Quando eu ainda ensinava história da arte na universidade eu abria o período da civilização romana, com afirmações de efeito e para chamar atenção dos alunos, mas que tinham muito de verdade.  Dizia: “olhem bem para esta cidade romana: tem edifícios de apartamentos, tem sistema de água e esgotos, tem mercados, tem ruas.  Desde os  romanos, nada mudou.  Continuamos a construir cidades da mesma forma que eles faziam. Tantos séculos já se passaram, o que é que vocês vão fazer para mostrar que aprendemos alguma coisa nesse tempo todo?”  É claro que inicialmente os alunos achavam que este exagero era demasiado, mas à medida que o semestre  passava e as aulas se aprofundavam, os paralelos entre o que viam e o que tínhamos no nosso dia a dia se intensificavam, para descrença de todos.

Assim como a beleza está nos olhos de quem vê, a história esta nos olhos de quem se volta para o passado.  Ler historiadores do século XIX , de meados do século XX e contemporâneos ilustra a subjetividade da história, que se mostra tão precisa quanto um livro de memórias.  Mas isso não invalida o estudo.  Pelo contrário, mostra as forças filosóficas que esculpiram a maneira de pensar de historiadores e de seu tempo, e mostra, sobretudo, o ser humano.  Verdade não existe.  É relativa.   Assim, a contemporaneidade de um momento histórico é parte da seleção feita por aquele historiador.

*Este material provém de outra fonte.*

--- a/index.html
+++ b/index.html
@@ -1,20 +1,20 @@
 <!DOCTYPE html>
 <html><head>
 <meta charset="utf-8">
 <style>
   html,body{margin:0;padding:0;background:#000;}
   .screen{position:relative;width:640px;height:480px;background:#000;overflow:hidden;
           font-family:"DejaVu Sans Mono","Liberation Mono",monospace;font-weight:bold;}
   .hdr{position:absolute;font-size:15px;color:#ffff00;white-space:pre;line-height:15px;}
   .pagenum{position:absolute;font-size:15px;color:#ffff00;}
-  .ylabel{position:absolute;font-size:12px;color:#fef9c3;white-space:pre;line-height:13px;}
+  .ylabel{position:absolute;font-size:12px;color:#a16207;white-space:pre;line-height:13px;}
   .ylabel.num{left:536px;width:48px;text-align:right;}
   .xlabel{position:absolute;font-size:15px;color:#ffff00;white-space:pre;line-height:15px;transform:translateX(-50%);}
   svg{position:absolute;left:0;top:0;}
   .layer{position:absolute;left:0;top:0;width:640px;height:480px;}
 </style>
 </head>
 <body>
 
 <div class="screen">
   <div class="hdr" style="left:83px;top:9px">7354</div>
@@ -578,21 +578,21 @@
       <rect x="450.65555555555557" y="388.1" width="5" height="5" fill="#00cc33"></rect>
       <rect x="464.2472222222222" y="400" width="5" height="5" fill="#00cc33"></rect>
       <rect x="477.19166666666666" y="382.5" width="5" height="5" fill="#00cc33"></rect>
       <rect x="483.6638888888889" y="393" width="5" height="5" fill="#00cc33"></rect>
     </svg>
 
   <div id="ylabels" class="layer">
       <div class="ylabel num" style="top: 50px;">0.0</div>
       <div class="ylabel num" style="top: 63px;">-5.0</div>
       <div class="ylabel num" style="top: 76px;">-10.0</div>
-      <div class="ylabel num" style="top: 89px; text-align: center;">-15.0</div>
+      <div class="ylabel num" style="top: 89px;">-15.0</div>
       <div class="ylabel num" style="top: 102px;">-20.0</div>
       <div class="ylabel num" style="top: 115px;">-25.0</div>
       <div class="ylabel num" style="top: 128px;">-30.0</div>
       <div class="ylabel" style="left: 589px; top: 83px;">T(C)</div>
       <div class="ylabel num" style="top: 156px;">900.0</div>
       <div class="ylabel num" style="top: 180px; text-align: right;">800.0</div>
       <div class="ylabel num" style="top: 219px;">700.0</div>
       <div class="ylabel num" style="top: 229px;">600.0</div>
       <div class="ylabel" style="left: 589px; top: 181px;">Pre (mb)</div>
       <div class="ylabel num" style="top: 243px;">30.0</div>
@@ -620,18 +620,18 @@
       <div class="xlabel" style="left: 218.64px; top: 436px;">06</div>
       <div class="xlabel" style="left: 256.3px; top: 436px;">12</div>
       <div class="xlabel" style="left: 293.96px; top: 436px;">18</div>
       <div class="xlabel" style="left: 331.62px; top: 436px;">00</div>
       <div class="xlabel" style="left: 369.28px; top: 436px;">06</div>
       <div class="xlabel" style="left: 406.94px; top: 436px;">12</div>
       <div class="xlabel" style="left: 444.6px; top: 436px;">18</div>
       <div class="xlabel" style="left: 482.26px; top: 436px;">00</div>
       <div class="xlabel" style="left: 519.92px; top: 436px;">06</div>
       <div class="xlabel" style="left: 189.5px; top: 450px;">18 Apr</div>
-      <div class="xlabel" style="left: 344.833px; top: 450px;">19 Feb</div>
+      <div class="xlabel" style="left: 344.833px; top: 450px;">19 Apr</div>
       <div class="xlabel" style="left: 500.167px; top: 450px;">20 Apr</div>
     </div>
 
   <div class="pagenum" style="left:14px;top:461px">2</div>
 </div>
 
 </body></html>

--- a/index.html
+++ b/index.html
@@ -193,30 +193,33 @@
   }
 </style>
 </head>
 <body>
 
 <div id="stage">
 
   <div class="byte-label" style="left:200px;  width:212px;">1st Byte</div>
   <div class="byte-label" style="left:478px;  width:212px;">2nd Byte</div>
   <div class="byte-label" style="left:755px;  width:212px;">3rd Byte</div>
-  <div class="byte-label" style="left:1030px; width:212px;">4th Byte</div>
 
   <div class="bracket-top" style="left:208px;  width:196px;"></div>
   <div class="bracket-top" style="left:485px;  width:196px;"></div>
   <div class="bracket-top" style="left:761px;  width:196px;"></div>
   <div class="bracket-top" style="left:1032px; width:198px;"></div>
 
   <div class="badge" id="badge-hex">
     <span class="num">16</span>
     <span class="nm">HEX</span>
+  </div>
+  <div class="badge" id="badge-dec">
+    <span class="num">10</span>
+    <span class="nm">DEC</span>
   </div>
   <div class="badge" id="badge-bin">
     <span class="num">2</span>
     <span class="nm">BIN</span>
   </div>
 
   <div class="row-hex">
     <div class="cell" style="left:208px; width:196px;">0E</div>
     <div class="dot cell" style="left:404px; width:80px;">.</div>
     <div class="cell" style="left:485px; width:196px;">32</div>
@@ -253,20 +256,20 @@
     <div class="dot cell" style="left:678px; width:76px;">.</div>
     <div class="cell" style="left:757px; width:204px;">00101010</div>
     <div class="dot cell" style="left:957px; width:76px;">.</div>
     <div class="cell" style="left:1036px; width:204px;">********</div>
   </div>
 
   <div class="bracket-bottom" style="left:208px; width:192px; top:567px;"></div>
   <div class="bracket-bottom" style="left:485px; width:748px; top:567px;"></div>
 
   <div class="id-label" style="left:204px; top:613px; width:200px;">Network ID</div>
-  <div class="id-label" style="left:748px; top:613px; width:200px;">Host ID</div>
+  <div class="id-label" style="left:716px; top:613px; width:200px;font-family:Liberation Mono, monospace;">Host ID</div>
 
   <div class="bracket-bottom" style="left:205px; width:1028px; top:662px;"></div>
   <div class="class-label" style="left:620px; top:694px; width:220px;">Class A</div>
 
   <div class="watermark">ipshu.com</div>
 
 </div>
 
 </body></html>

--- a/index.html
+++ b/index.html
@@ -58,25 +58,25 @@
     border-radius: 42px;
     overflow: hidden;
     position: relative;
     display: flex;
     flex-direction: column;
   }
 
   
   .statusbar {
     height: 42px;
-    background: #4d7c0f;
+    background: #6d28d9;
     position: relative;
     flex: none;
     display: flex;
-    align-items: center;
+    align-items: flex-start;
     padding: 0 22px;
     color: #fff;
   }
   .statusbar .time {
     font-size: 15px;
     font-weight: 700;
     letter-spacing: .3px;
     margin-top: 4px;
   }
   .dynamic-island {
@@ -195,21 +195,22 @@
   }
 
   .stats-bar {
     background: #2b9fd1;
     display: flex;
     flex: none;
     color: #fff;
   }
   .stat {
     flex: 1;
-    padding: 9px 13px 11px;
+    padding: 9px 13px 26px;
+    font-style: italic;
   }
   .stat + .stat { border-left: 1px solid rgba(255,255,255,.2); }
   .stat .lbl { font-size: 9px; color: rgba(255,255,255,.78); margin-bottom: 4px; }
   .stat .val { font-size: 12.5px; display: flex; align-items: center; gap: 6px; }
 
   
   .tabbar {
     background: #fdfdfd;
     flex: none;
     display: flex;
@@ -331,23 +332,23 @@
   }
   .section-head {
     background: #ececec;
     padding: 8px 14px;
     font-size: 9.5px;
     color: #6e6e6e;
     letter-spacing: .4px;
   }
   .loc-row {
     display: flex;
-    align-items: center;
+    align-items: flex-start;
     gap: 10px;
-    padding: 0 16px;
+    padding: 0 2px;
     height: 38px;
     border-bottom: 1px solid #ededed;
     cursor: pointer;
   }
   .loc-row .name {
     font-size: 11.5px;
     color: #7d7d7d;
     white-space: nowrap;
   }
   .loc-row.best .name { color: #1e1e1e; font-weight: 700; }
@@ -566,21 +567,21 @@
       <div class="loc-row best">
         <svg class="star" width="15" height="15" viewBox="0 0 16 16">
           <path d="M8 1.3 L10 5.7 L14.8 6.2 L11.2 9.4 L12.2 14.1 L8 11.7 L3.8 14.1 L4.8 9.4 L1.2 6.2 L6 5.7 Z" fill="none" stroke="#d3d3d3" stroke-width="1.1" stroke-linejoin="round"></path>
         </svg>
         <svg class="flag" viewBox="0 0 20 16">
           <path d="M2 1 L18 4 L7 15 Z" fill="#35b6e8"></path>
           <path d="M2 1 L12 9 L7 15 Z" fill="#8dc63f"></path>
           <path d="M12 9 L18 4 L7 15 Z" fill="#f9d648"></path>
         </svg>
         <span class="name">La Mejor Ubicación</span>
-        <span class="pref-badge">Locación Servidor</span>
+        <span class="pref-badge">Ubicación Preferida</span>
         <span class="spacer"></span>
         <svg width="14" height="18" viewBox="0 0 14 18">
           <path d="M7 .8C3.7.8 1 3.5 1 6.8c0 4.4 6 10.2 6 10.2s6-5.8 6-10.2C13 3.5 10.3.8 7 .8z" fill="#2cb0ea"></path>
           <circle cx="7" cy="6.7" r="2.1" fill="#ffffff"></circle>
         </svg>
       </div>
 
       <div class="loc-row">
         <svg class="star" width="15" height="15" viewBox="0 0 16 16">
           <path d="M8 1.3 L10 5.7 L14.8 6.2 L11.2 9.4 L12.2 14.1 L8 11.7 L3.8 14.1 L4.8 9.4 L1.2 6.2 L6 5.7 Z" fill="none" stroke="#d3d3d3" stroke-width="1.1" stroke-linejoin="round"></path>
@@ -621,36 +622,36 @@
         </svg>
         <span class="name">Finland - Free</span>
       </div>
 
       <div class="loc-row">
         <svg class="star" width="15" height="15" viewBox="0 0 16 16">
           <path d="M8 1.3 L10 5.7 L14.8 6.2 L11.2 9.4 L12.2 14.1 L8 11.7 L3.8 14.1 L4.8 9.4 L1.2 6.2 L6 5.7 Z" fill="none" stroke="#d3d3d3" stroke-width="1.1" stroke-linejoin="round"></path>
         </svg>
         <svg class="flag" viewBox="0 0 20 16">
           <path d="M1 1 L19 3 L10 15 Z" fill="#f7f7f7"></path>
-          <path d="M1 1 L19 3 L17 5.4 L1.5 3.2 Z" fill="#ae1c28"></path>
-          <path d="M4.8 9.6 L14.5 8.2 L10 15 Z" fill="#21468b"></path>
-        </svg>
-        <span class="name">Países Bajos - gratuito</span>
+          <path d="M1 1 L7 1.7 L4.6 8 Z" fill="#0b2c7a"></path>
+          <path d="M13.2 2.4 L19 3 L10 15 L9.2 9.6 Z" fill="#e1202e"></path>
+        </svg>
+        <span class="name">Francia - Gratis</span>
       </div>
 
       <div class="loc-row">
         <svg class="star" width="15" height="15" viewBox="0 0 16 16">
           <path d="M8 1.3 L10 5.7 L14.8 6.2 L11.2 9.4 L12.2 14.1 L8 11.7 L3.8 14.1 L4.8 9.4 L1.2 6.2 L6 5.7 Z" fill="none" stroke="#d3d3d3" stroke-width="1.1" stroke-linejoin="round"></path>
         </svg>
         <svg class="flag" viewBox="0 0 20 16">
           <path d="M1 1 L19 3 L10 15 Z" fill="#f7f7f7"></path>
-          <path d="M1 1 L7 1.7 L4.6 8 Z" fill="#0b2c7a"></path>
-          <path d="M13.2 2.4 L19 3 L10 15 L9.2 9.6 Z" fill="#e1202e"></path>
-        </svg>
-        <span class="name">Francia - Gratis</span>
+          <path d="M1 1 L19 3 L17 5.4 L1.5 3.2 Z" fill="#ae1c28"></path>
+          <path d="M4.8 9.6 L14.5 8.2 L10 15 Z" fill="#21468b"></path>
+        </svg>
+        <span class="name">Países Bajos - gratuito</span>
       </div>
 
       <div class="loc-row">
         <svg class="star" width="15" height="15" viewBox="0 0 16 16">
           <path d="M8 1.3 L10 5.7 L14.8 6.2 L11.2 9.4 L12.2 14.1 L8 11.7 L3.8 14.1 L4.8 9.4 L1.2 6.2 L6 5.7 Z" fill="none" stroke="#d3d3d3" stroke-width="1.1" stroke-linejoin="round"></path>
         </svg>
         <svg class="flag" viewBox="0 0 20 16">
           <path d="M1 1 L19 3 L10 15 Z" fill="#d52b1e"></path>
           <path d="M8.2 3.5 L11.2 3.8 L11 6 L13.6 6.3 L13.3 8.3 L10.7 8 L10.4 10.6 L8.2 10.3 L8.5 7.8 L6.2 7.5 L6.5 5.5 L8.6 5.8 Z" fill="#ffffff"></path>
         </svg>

A fascinante contemporaneidade de  Cosimo de Medici, memórias de um líder renascentista, é parte da reflexão do nosso momento sobre o passado.  Isso dá relevância à leitura, porque podemos nos ver, ver onde poderíamos mudar: o que já deu ou não certo.  A vida no século XV era muito semelhante a que vivemos hoje, dadas as devidas proporções.  E não são poucas as passagens em que podemos fazer um paralelo direto.  Encontramos também sábios conselhos de Cosimo, que se usados por nós, hoje, ainda seriam de grande valia. Vejamos como a passagem seguinte, onde o autor explica a movimentação econômica na “Wall Street” de Florença, a Porta Rossa:

Na rua Porta Rossa, os comerciantes levantam empréstimos,descontam cartas de crédito, trocam mercadorias por dinheiro, recebem e pagam contas, requisitam os serviços dos bancos para intermediar a compra e venda de vários produtos, tais como livros, seda, lã, jóias, escravos e animais. As conversas e transações com os nossos clientes são excelente indicadores sobre os negócios, a política e as oportunidades comerciais existentes nas cidades e países em que atuamos”.

Luiz Felipe D’Ávila

Mais além a sabedoria de quem administrava um dos mais importantes bancos da história:

A ostentação e a vaidade exagerada refletem certo desvio de caráter. Ela é uma  manifestação de um espírito volúvel e escravizado pelos desejos. Não me recordo de ter conhecido pessoas honestas e confiáveis que gostam da ostentação ou que são extremamente vaidosas. No banco, os clientes que mais nos preocupam são aqueles que adoram ostentar.  Costumam se endividar para satisfazer suas vaidades e alimentar os seus vícios, ignorando a capacidade de  honrar os seus empréstimos. Na política são atraídos pelo poder e não pelo senso do dever;  são pessoas voláteis que mudam de opinião e de lado conforme os seus interesses imediatistas.  Por isso são facilmente seduzidas e corrompidas.  Toda vaidade tem um preço; ela é o calcanhar-de-aquiles do ser humano”.

Perdoem-me a obviedade, mas estávamos descrevendo os nossos políticos?

Voltando ao livro de Luiz Felipe D’Ávila: é uma jóia.  Pouco difundido.  Precisava ter tido mais marketing.  Publicado em 2008 só agora chegou às minhas mãos, e ainda por acaso. É uma pena.  Qualquer um interessado em história, em uma boa narrativa, e em saber mais dessa família de banqueiros; qualquer um que se interesse em saber sobre as comissões artísticas de muitas das obras de arte da Renascença italiana, que fazem parte do nosso arquivo visual da época,  tem o dever de prestigiar esse pesquisador brasileiro.  Foi um prazer ler estas 150 páginas ricamente ilustradas.